═════ Dataset excerpts
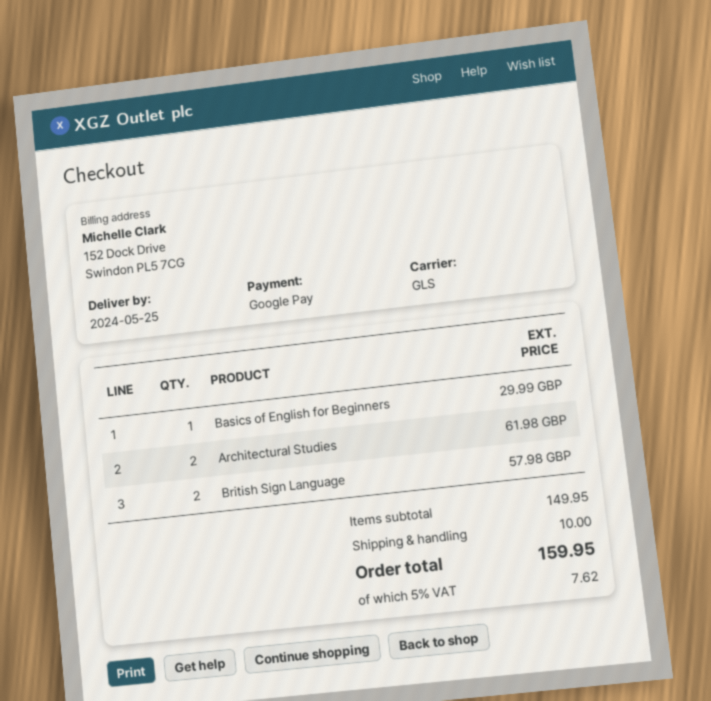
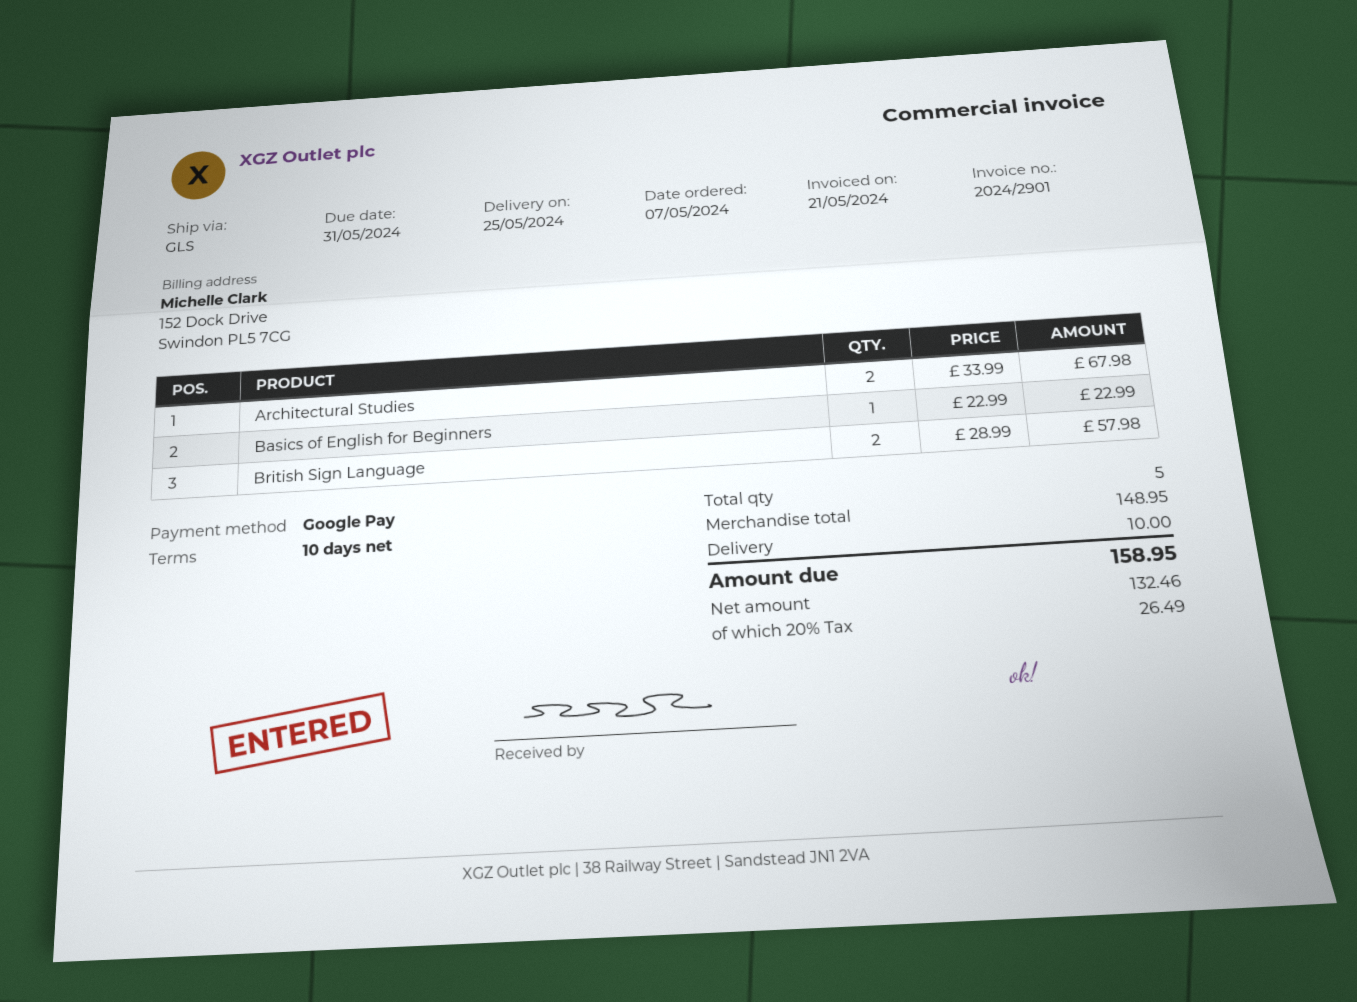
Basics of English for Beginners: 1 for 29.99 -> 1 for 22.99
Architectural Studies: 2 for 61.98 -> 2 for 67.98
subtotal: 149.95 -> 148.95
tax: 5% = 7.62 -> 20% = 26.49
total: 159.95 -> 158.95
══════════
Exercise details> From the line containing "Architectural Studies: 2" to the final line of the data, repeat each line exactly. Include both ends.

Answer section>
Architectural Studies: 2 for 61.98 -> 2 for 67.98
subtotal: 149.95 -> 148.95
tax: 5% = 7.62 -> 20% = 26.49
total: 159.95 -> 158.95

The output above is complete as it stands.